Though Heartware Network provides ample leadership training in event-based programmes like the National Day Parade Hospitality Management, it is a first for Tuition Programme. The programme’s encouraging growth calls for greater ownership and empowerment to our volunteer tutors, so the formation for a tutor leader group is anchored strongly this year.

The tutor leaders’ training on 17 June 2017 was conceptualized and designed by past volunteer tutor leader Syafiq Sahrom, who later insisted on participating in the training (in crutches due to a recent surgery, no less. What a dedicated exemplary leader!)

DSC00265-20170627-20170707-115344The leaders shared on some challenges they faced on the ground. It’s so serious here!

IMG_4002-20170627-20170707-115410Syafiq in the midst of the leaders, facilitating their discussions and probing the leaders to think further.

These tutor leaders have been carefully selected after comprehensive interviews and observations in past volunteer training sessions and on first deployment days. Yet despite the rigorous assessment, the leaders still found difficulties leading their respective tutor teams when the rubber hits the road. Plan as they could on certain contingencies, uncomfortable situations will naturally crop up.

They ask “How can I better help my fellow tutors to adjust? Is there any way I can help my tutors better manage their tutees’ erratic behavior?”

We say, there is no straightforward answer.
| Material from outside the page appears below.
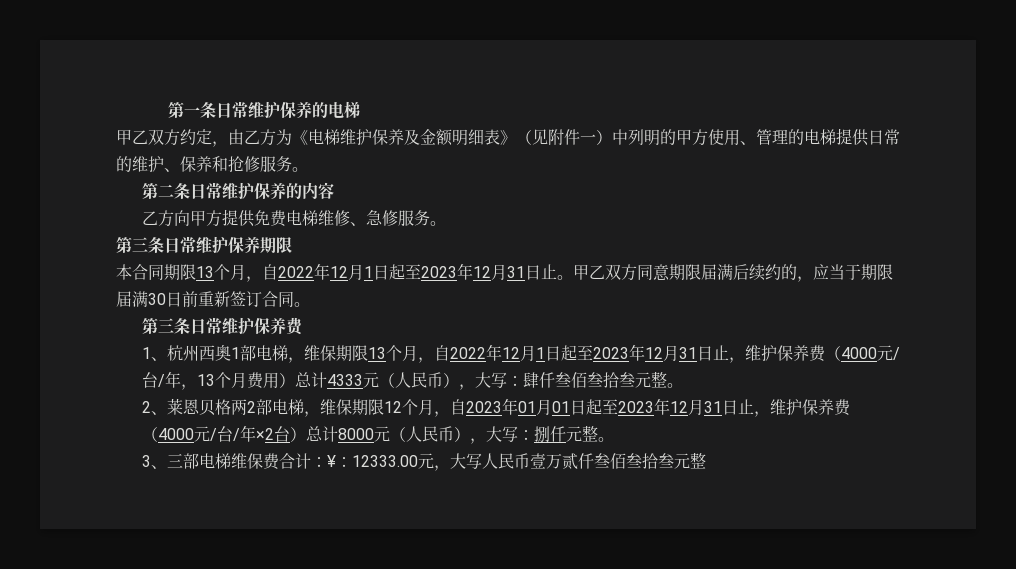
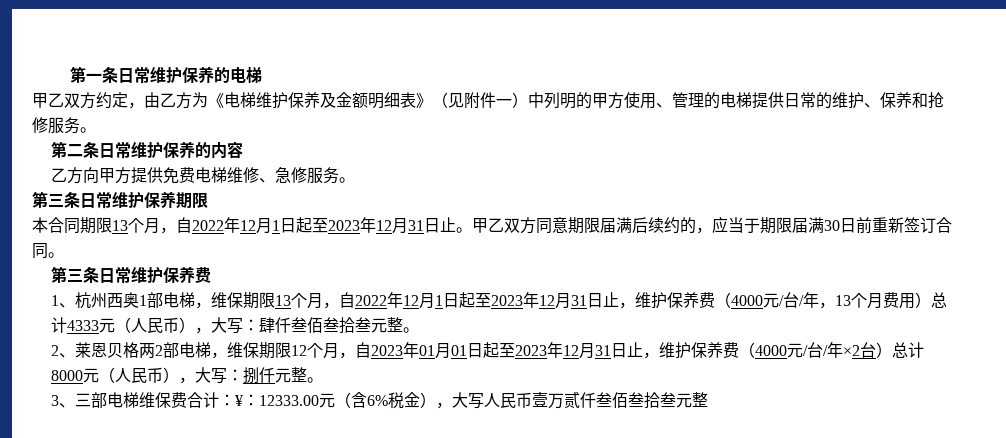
- 3、三部电梯维保费合计：¥：12333.00元，大写人民币壹万贰仟叁佰叁拾叁元整
+ 3、三部电梯维保费合计：¥：12333.00元（含6%税金），大写人民币壹万贰仟叁佰叁拾叁元整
But we can chip away at these issues in bite-sized goals. The leaders worked through modules on how to solidify team rapport, elevate problem-solving skills, and communicate tactfully as leaders.

Did you know that communication is the prime mistake leaders often make that causes their team members to leave? Never assume that others understand you perfectly, so frame your instructions clearly and concisely. Openly acknowledge the good deeds of others, and criticize privately. Indeed, the two and half hour spent together was filled with contemplative discussions and honest sharings amongst other interesting activities.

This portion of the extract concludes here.